Records for this exercise START
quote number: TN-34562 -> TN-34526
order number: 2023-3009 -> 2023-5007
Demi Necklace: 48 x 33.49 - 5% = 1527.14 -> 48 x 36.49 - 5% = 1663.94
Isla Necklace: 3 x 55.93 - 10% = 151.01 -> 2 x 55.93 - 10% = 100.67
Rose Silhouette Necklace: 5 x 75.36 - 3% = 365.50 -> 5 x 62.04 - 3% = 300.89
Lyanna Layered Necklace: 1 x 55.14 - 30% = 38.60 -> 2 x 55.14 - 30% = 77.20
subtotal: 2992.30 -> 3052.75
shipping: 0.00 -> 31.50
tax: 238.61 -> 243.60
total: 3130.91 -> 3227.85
Records for this exercise END
Records for this exercise START
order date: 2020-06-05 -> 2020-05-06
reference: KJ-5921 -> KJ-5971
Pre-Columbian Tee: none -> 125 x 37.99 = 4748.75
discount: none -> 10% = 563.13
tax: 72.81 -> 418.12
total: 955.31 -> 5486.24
Records for this exercise END
◆ Goal of the exercise ◆
Working from the records above, write out verbatim only the lines from the line containing "quote number: TN-34562 -> TN-34526" through the line containing "total: 3130.91 -> 3227.85".

◆ Exercise response ◆
quote number: TN-34562 -> TN-34526
order number: 2023-3009 -> 2023-5007
Demi Necklace: 48 x 33.49 - 5% = 1527.14 -> 48 x 36.49 - 5% = 1663.94
Isla Necklace: 3 x 55.93 - 10% = 151.01 -> 2 x 55.93 - 10% = 100.67
Rose Silhouette Necklace: 5 x 75.36 - 3% = 365.50 -> 5 x 62.04 - 3% = 300.89
Lyanna Layered Necklace: 1 x 55.14 - 30% = 38.60 -> 2 x 55.14 - 30% = 77.20
subtotal: 2992.30 -> 3052.75
shipping: 0.00 -> 31.50
tax: 238.61 -> 243.60
total: 3130.91 -> 3227.85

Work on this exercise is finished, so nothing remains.